Rêvasser à ces voyages du temps passés, les canaux où se prélassaient des péniches.Les villes que l'on abordait avec excitation, tien là les toits étaient en ardoise, et là les maisons étaient en pierre rouge, et là la végétation n'était plus la même, les architectures différaient, les églises devenaient gothiques par ci, romanes par là. Un jour, on reviendrait pour visiter. Maintenant, des villes travers&ées on ne voit que les mêmes zones commerciales, avec les mêmes magasins de chaussures et les mêmes jardineries. Les villages où l'on pouvait s'arrêter dans un café pour prendre une boisson et savourer l'accent inconnu. Se dire que la région était attirante, et pourquoi pas y passer quelques jours de vacances? Maintenant , la route se détourne des villages.
On rêvait aussi dans la ville, dans des quartiers qui dépaysaient, dans d'autres pleins de belles vitrines on rêvait devant les passants, on remarquait une belle silhouette, une vêture originale, un air triste, un échange joyeux. Les villes sont maintenant bétonnées et plates, abritent des banques et des assurances, les porches se sont fermés, les impasses ont été détruites, et les passants passent, gris et rigides, un téléphone à la main, une oreillette à l'oreille.

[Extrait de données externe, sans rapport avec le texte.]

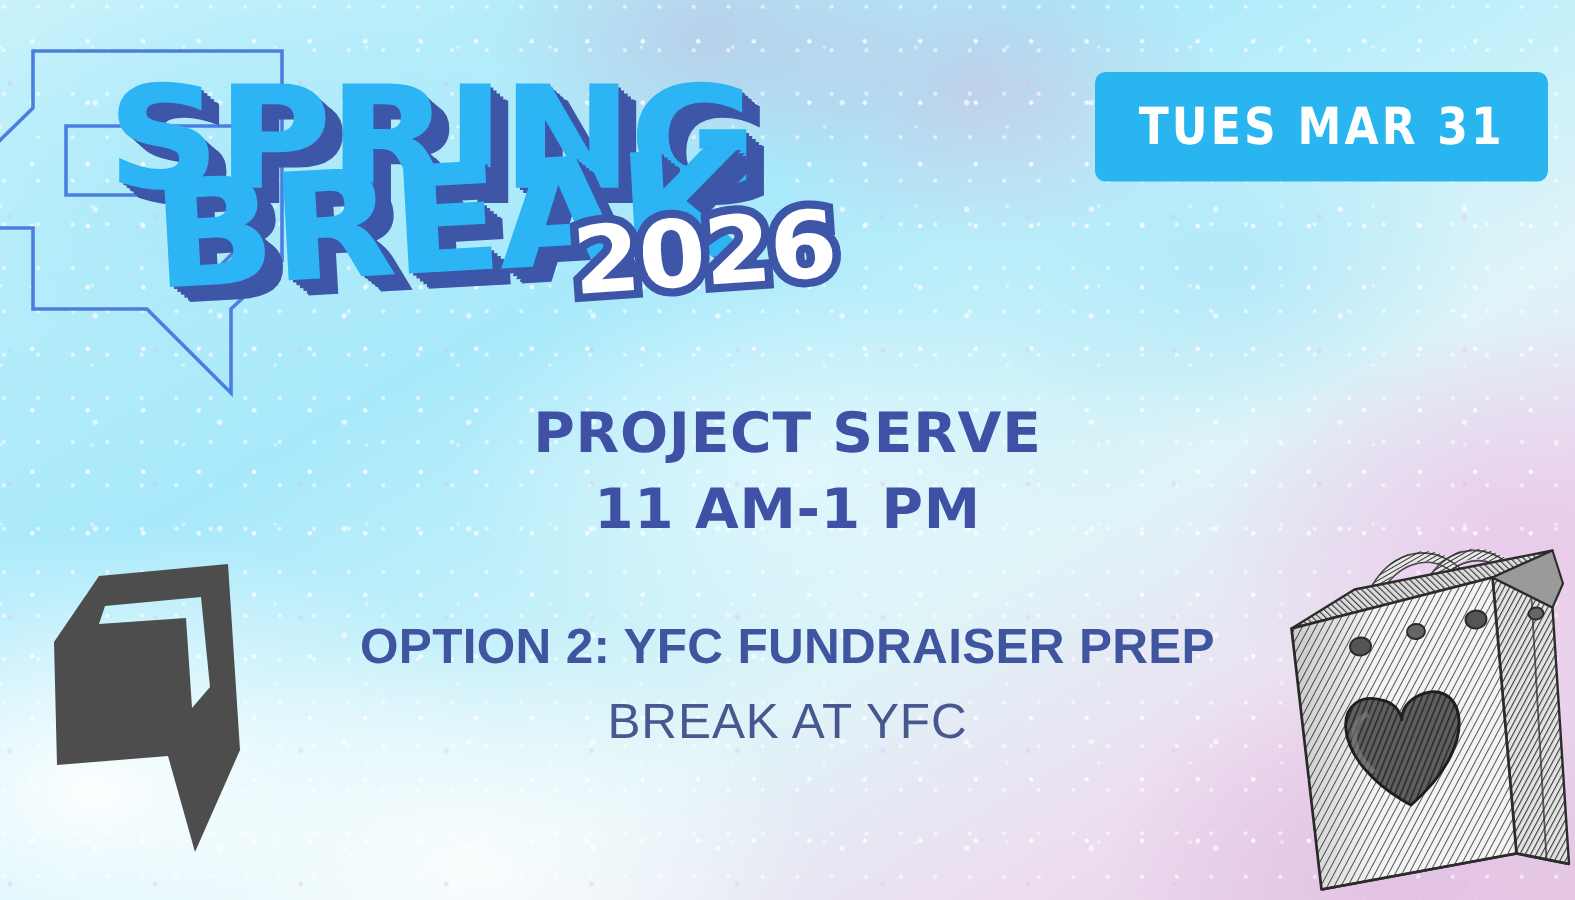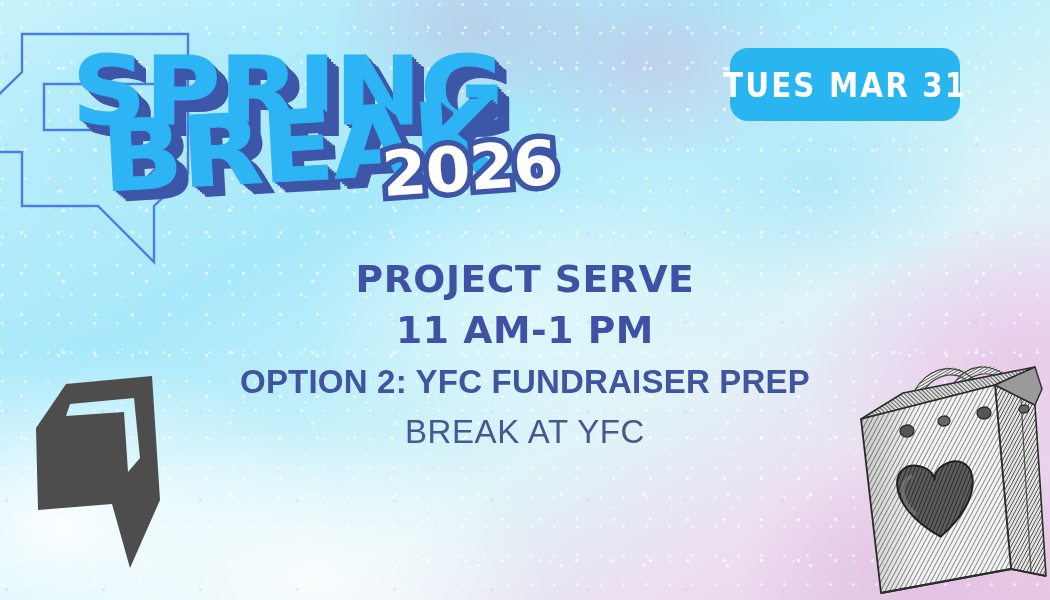"TUES MAR 31" .date-badge { border-radius: 18px -> 7px; width: 230px -> 302px }
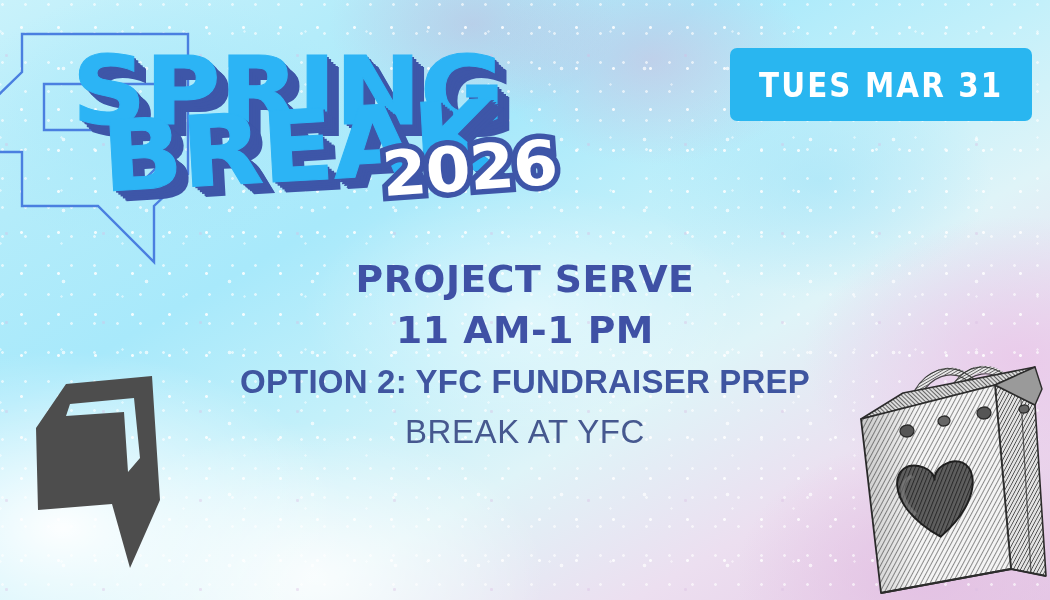"PROJECT SERVE" .copy { top: 256px -> 265px }
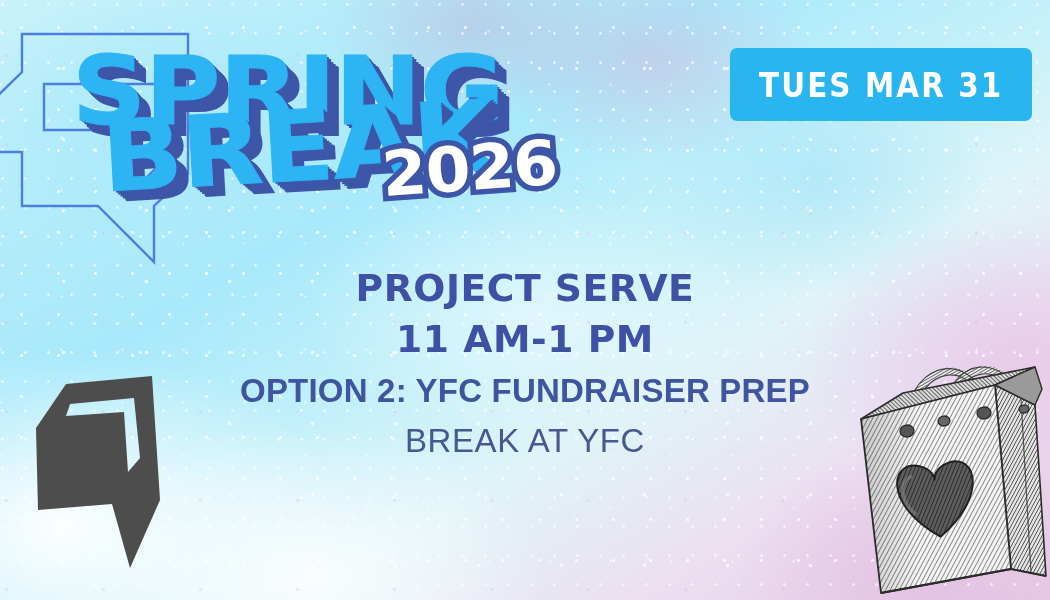"OPTION 2: YFC FUNDRAISER PREP" .line-option { margin-top: none -> 40px }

Rien à regarder, rien à rêver...
Et malgré tout on continue à vivre. Et malgré tout la vie est là, loin du béton et de la raison triste. Aujourd'hui, elle m'a fait deux clins d'oeil. Mon pote le hasard m'a remis en contact avec une copine perdue de vue. Et elle m'apprend qu'elle a un cancer assez hard, et pour se soigner est venue s'installer à une vingtaine de kilomètres de chez moi, et je pourrai aller la voir. Ce soir, miracle, j'ai assisté à la naissance d'un beau et grand papillon. Après quelques sautillements, il s'est envolé sans hésitation vers le soleil. Noir et rouge, les couleurs de la révolte, un 18 octobre. La vie est toujours là.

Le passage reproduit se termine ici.